LA DIRECTION GENERALE DES FINANCES PUBLIQUES, agissant poursuites et diligences de Monsieur le Directeur des Services Fiscaux de la Côte d'Or
C/Marie-Véronique Y... épouse Z...
Expédition et copie exécutoire délivrées aux avoués le 24 Juin 2008
COUR D'APPEL DE DIJON
CHAMBRE CIVILE A
ARRÊT DU 24 JUIN 2008
RÉPERTOIRE GÉNÉRAL N° 07/00107
Décision déférée à la Cour : AU FOND du 04 DECEMBRE 2006, rendue par le TRIBUNAL DE GRANDE INSTANCE DE DIJONRG 1re instance : 05-2198
APPELANTE :
LA DIRECTION GENERALE DES FINANCES PUBLIQUES, agissant poursuites et diligences de Monsieur le Directeur des Services Fiscaux de la Côte d'Or...21000 DIJON
représentée par Me Philippe GERBAY, avoué à la Courassistée de la SCP DOREY - PORTALIS - PERNELLE - FOUCHARD - BERNARD, avocats au barreau de DIJON
INTIMEE :
Madame Marie-Véronique Y... épouse Z...née le 26 Janvier 1951 à BEAUNE (21)demeurant ...60730 NOVILLERS LES CAILLOUX
représentée par la SCP BOURGEON et KAWALA et BOUDY, avoués à la Cour
COMPOSITION DE LA COUR :
L'affaire a été débattue le 20 Mai 2008 en audience publique devant la Cour composée de :
Madame DUFRENNE, Président de Chambre, Président, ayant fait le rapport,Madame VIGNES, Conseiller, assesseur,Monsieur BESSON, Conseiller, assesseur,qui en ont délibéré.
GREFFIER LORS DES DEBATS : Madame CREMASCHI, greffier
ARRET rendu contradictoirement,
PRONONCE publiquement par mise à disposition de l'arrêt au greffe de la Cour, les parties en ayant été préalablement avisées dans les conditions prévues au deuxième alinéa de l'article 450 du code de procédure civile,
SIGNE par Madame DUFRENNE, Président de Chambre, et par Madame CREMASCHI, greffier auquel la minute de la décision a été remise par le magistrat signataire.
FAITS PROCEDURE PRETENTIONS ET MOYENS DES PARTIES
M. Jean Y... est décédé le 1er juillet 1995 laissant pour lui succéder- son épouse en secondes noces Mme Françoise A...,- ses deux filles majeures issues de sa première union, Mme Christiane Y... épouse de M. B... et Mme Marie Véronique Y... épouse de M. Z....
Faisant grief de la dissimulation d'éléments de la succession de sa mère dont l'origine était connue du prédécesseur de la SCP Echinard - Segaut ainsi que de la méconnaissance par cette SCP de notaires de ses obligations, Mme Z... a, suivant actes d'huissier des 11 et 26 septembre 1995, saisi le président du tribunal de grande instance de Dijon d'une demande en désignation d'un autre notaire chargé de la rédaction des actes prévus par la loi en matière de succession.

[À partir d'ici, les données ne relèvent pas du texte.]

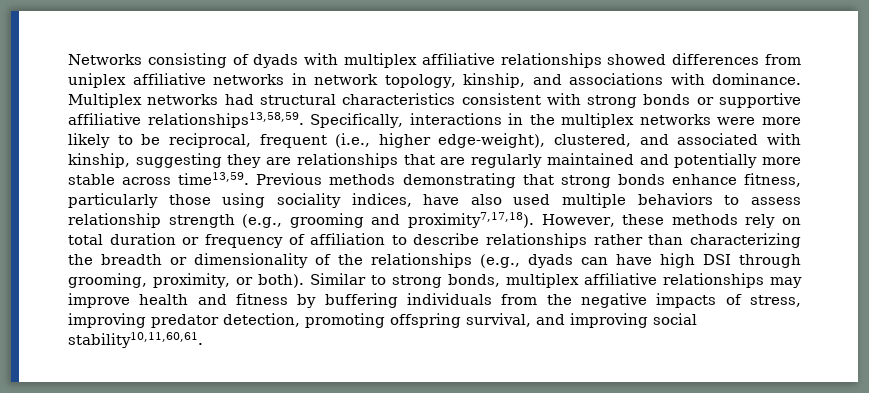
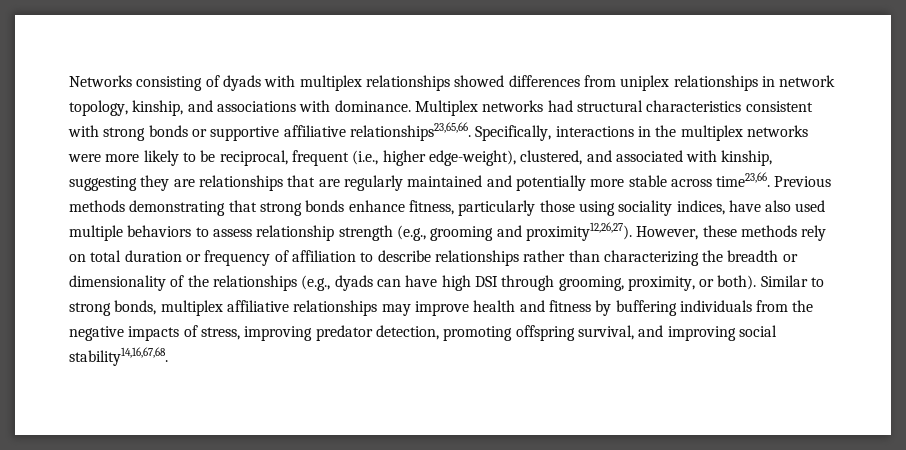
- Networks consisting of dyads with multiplex affiliative relationships showed differences from uniplex affiliative networks in network topology, kinship, and associations with dominance.
+ Networks consisting of dyads with multiplex relationships showed differences from uniplex relationships in network topology, kinship, and associations with dominance.
- Multiplex networks had structural characteristics consistent with strong bonds or supportive affiliative relationships13,58,59.
+ Multiplex networks had structural characteristics consistent with strong bonds or supportive affiliative relationships23,65,66.
- Specifically, interactions in the multiplex networks were more likely to be reciprocal, frequent (i.e., higher edge-weight), clustered, and associated with kinship, suggesting they are relationships that are regularly maintained and potentially more stable across time13,59.
+ Specifically, interactions in the multiplex networks were more likely to be reciprocal, frequent (i.e., higher edge-weight), clustered, and associated with kinship, suggesting they are relationships that are regularly maintained and potentially more stable across time23,66.
- Previous methods demonstrating that strong bonds enhance fitness, particularly those using sociality indices, have also used multiple behaviors to assess relationship strength (e.g., grooming and proximity7,17,18).
+ Previous methods demonstrating that strong bonds enhance fitness, particularly those using sociality indices, have also used multiple behaviors to assess relationship strength (e.g., grooming and proximity12,26,27).
- Similar to strong bonds, multiplex affiliative relationships may improve health and fitness by buffering individuals from the negative impacts of stress, improving predator detection, promoting offspring survival, and improving social stability10,11,60,61.
+ Similar to strong bonds, multiplex affiliative relationships may improve health and fitness by buffering individuals from the negative impacts of stress, improving predator detection, promoting offspring survival, and improving social stability14,16,67,68.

Par ordonnance de référé du 17 octobre 1995, la SCP Echinard a été chargée de procéder aux opérations d'inventaire et de déclaration de la succession de Jean Y....
En exécution de cette décision (devenue irrévocable à la suite du rejet le 30 mai 2001 du pourvoi formé à l'encontre de l'arrêt confirmatif de cette Cour du 24 juin 1998), la SCP Echinard a déposé le 29 mars 1996 une déclaration de succession que Mme Z... a refusé de signer.

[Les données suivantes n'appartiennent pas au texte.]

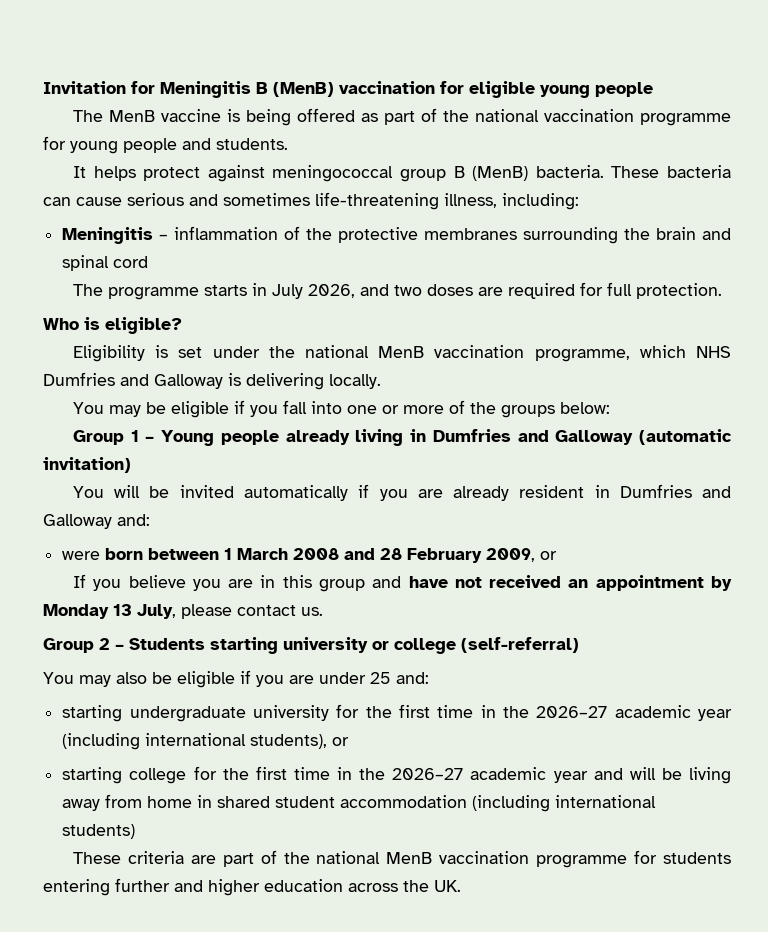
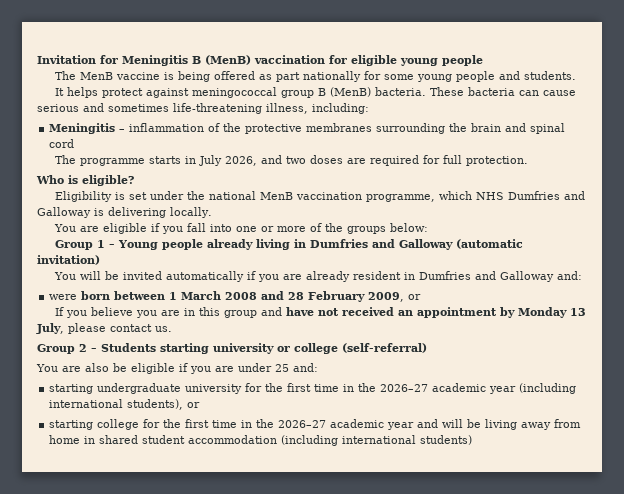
- The MenB vaccine is being offered as part of the national vaccination programme for young people and students.
+ The MenB vaccine is being offered as part nationally for some young people and students.
- You may be eligible if you fall into one or more of the groups below:
+ You are eligible if you fall into one or more of the groups below:
- You may also be eligible if you are under 25 and:
+ You are also be eligible if you are under 25 and:
- These criteria are part of the national MenB vaccination programme for students entering further and higher education across the UK.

Mise en demeure le 27 janvier 1997 de déposer la déclaration de succession de son père et d'acquitter les droits dont elle était redevable, Mme Z... a fait adresser par son conjoint une déclaration de succession sur formulaires 2705 et 2706 en date à Courbevoie du 29 avril 1997 faisant apparaître un passif supérieur à l'actif et une absence de droit exigible (déclaration enregistrée le 2 mai 1997).

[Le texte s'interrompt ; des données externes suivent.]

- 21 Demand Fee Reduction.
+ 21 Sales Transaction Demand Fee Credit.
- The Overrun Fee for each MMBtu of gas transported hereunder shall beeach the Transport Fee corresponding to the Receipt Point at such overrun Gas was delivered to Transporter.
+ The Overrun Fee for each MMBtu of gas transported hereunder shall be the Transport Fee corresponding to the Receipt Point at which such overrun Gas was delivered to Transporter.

A défaut d'estimation de certains biens figurant à l'actif et au passif, le service des impôts a considéré que le document déposé ne constituait pas la déclaration estimative prévue à l'article 851 du Code général des impôts et adressé à Mme Z... une seconde mise en demeure le 11 mai 1998.
Mme Z... n'ayant toujours pas déposé de déclaration, le service des impôts lui a adressé une notification de redressement le 16 novembre 1998 en application de l'article L 66.4° du Livre des procédures fiscales (prévoyant la taxation d'office des personnes n'ayant pas déposé de déclaration de succession dans le délai légal ni régularisé leur situation dans le délai de quatre-vingt-dix jours de la première mise en demeure).
En réponse aux observations présentées le 16 décembre 1998, le service des impôts a confirmé le redressement notifié le 7 janvier 1999 puis mis les droits et pénalités en recouvrement le 29 janvier 2001.
A la suite du rejet le 29 août 2001 de sa réclamation du 1er mars 2001, Mme Z... a, suivant acte d'huissier du 30 octobre 2001, assigné l'administration devant le tribunal de grande instance de Dijon qui, par jugement du 15 décembre 2003 rappelant que la procédure de taxation d'office n'était permise que dans deux cas, celui où aucune déclaration n'avait été effectuée dans le délai légal et celui où l'acte n'était pas présenté à la formalité de l'enregistrement dans ce délai, a infirmé la décision du 29 août 2001 et annulé le redressement fiscal ainsi que l'avis de mise en recouvrement.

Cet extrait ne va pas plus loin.